舌头傻笑道:“刘公公头儿当然足,他有劲儿不能消受在娘们身上,当然得找些卖力气的活干”。
连得禄一张瘦脸也喝的猴**似的,嘻嘻笑道:“老彭又在胡说,这话要是传出去,有你消受的”。
彭继祖瞪起眼道:“谁能说出去?是你?是你?还是你?”粗粗胖胖的手指头点了一圈儿,直点到杨凌地鼻子底下,这才觉不对劲儿。不禁嘿嘿一笑,抓起杯酒一口啁了下去。
杨凌笑笑,低头沉吟道:“北有鞑虏入侵,用兵是国家大事,沿海解禁通商、扫荡倭寇也须朝廷精诚团结,内外一心,这个时候厂卫互相攻吁实非好事,看来这个和事佬本官还得去做”。
“不可!”,一直静静倾听的黄奇胤和吴杰同声喝止,离得较远的柳彪、伍汉等人正举杯邀饮。听到这句话也不禁齐刷刷投过目光来。
两个老谋深算地家伙连忙压低了嗓门,黄奇胤道:“大人,做好人不一定是好事,大人千万不能插手,如果邵节武找上门来,大人也要籍词推托,非到他们斗出个胜负明白时,大人不可出面”。
凌到底年轻,人情事故远不及这两个混迹官场多年。饱受排挤的老人,不禁疑惑地看了他一眼。
吴杰说道:“卑职就是担心锦衣卫会找上大人,所以才有意对大人提出来,此事事关锦衣卫和司礼监的威望,凭大人的影响,若是表态支持一方,另一方也只能忍气吞声了。
可是大人不管说的多么委婉客气,你若劝刘瑾退让,让锦衣卫堂而皇之的把写有权阉地供词呈到御前。不止刘瑾会怀恨在心,内廷八虎都会心存芥蒂,若是劝解牟斌涂改供词,他在锦衣卫中辛辛苦苦建立的威望就会一落千丈。”
黄奇胤颔道:“这场烂仗非有一方退让不可解。大人若居中调解,退让地一方必迁怒于大人,所以……大人应置身事外,任由他们打个天翻地覆,等到一方败的落花流水时,大人再出面收拾残局,哪怕只是稍稍加以援手,保住他们安危,吃尽苦头地他们也必感恩戴德。”

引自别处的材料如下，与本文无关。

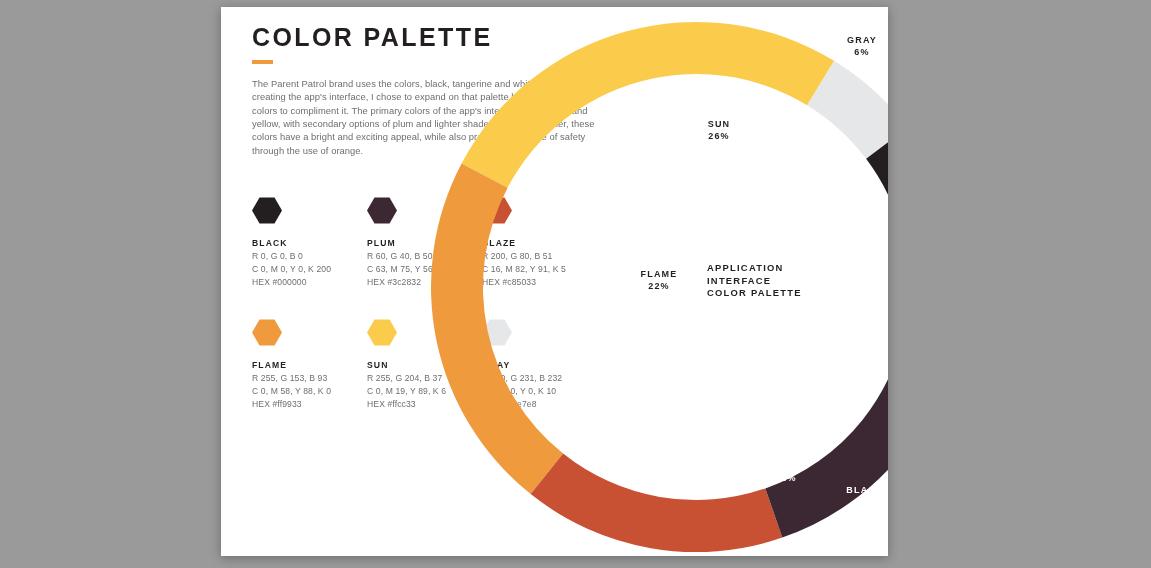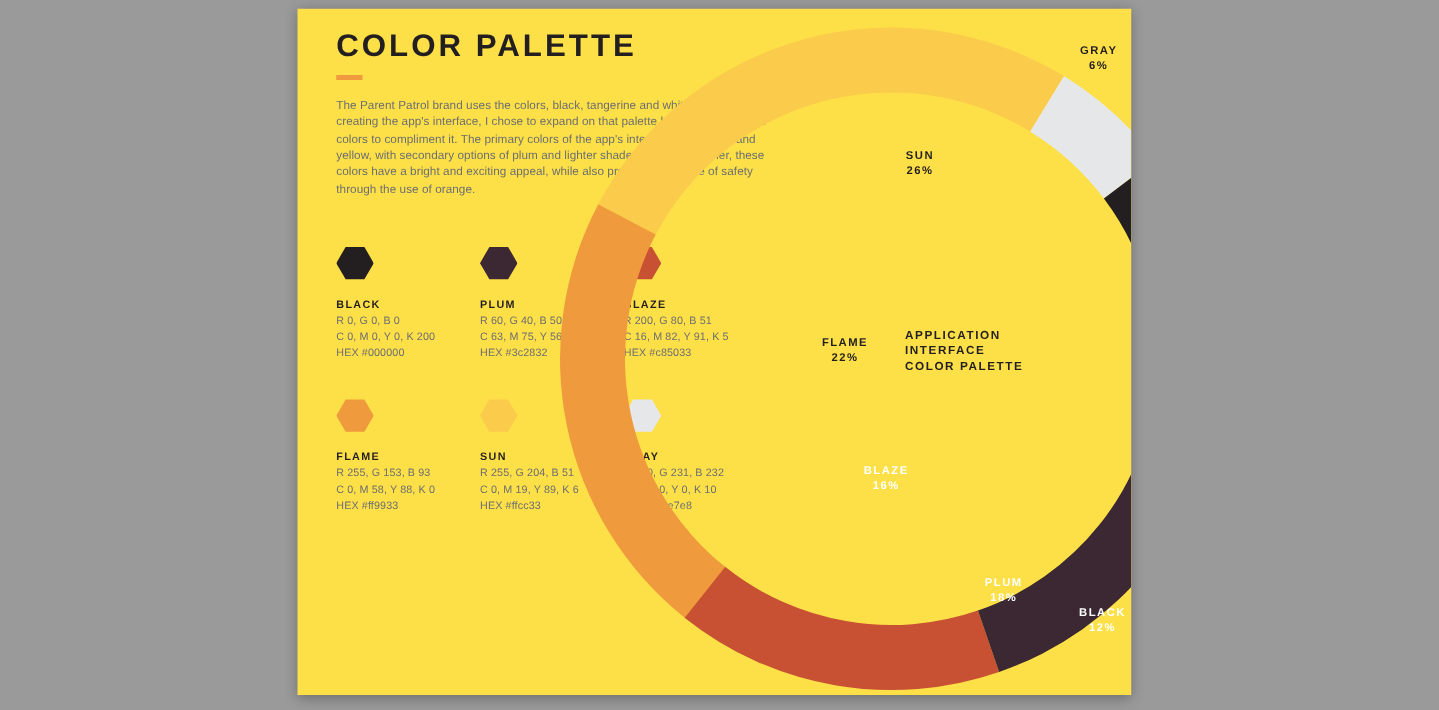"COLOR PALETTE" #card { background: #fde047 -> #ffffff; left: 238px -> 221px }
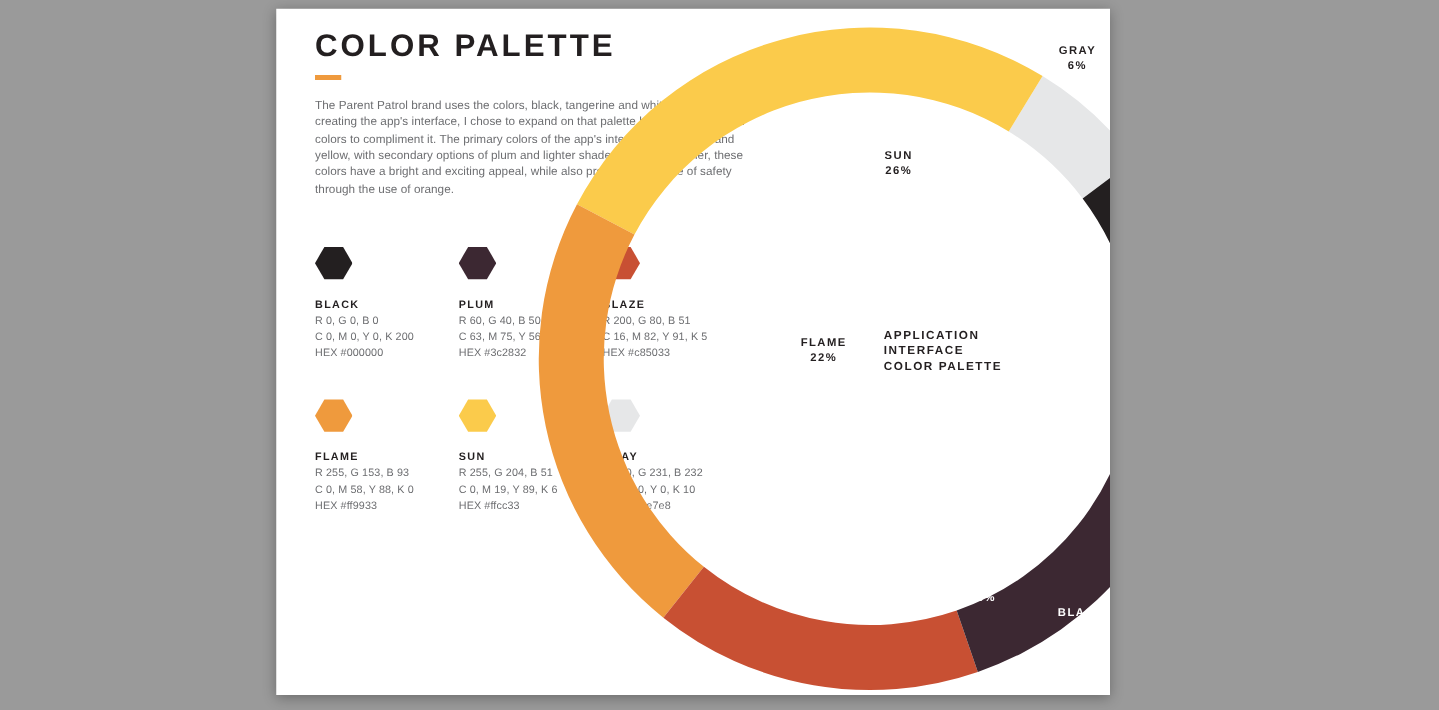"R 255, G 204, B" div.swatch-line { text: 51 -> 37 }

杨凌左右看看,默默地点了点头。官员倾轧、勾心斗角,其中的冷酷无情他已有所觉悟,他叹气道:“罢了,牟斌躲出去了,看来本官也得出去躲躲。
刘瑾是司礼监大领,这几日宫中事务繁多,他一定抽不出空来逼迫锦衣隔行,我明日便去见皇上。与朵颜三卫盟誓的事不能拖得太久,我要奏请皇上派一位足以代表朝廷的皇室宗亲年后出使大同,本官随他前去,京里由他闹去。”